= Sir Thomas Style, 4th Baronet =

English landowner and politician

Sir Thomas Style, 4th Baronet (c. 1685–1769), was an English landowner and politician who sat in the House of Commons for a short time in 1715.

Style was the son of Sir Thomas Style, 2nd Baronet of Wateringbury and his second wife Margaret Twisden, daughter of Sir Thomas Twisden, 1st Baronet. He was educated at Enfield, Middlesex under Mr Uvedale, and was admitted at Trinity College, Cambridge, aged 19 on 13 September 1704. He succeeded his half-brother Oliver in the baronetcy on 12 February 1703. He married Elizabeth Hotham, daughter of Sir Charles Hotham, 4th Baronet. In 1707 he pulled down the ancient mansion of Wateringbury-Place, which had a moat around it and built a new mansion to the west of it.

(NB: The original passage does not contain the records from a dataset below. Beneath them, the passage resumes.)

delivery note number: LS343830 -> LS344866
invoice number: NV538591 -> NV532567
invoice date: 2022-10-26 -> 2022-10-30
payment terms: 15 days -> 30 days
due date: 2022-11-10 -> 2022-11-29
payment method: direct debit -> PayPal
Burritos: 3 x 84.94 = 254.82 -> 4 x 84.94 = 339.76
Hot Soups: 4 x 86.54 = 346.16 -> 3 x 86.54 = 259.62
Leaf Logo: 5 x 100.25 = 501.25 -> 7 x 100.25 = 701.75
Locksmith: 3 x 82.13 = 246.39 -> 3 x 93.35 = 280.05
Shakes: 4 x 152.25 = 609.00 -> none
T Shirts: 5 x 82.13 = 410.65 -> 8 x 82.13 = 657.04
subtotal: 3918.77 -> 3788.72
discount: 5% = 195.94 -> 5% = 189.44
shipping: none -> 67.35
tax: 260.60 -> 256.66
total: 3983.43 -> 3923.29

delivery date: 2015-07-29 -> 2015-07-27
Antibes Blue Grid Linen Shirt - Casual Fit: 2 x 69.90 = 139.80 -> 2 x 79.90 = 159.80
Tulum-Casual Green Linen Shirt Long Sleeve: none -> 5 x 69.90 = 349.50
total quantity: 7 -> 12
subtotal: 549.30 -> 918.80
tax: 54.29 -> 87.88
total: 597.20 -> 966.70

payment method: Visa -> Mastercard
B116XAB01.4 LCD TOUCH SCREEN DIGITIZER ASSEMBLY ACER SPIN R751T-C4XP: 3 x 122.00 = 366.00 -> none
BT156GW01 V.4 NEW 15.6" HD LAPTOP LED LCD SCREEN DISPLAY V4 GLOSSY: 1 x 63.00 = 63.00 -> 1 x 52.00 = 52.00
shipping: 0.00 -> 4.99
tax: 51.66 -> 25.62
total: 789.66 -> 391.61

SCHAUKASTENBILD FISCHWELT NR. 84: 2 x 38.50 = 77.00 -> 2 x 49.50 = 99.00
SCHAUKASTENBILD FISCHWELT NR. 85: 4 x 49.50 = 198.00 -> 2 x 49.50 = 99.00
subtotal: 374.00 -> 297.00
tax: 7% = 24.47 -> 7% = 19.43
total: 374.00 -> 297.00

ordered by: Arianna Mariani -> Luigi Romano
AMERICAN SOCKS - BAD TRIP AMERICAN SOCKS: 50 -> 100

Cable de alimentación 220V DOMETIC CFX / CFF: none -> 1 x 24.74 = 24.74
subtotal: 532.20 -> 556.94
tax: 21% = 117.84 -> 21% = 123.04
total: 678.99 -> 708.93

Style was High Sheriff of Kent in the year 1709 to 1710. At the 1715 general election he was returned as a Tory Member of Parliament for Bramber, but was unseated on petition within six months. He did not stand for parliament again.

Style died on 11 January 1769. He and his wife had four sons and two daughters. He was succeeded in the baronetcy by his son Charles.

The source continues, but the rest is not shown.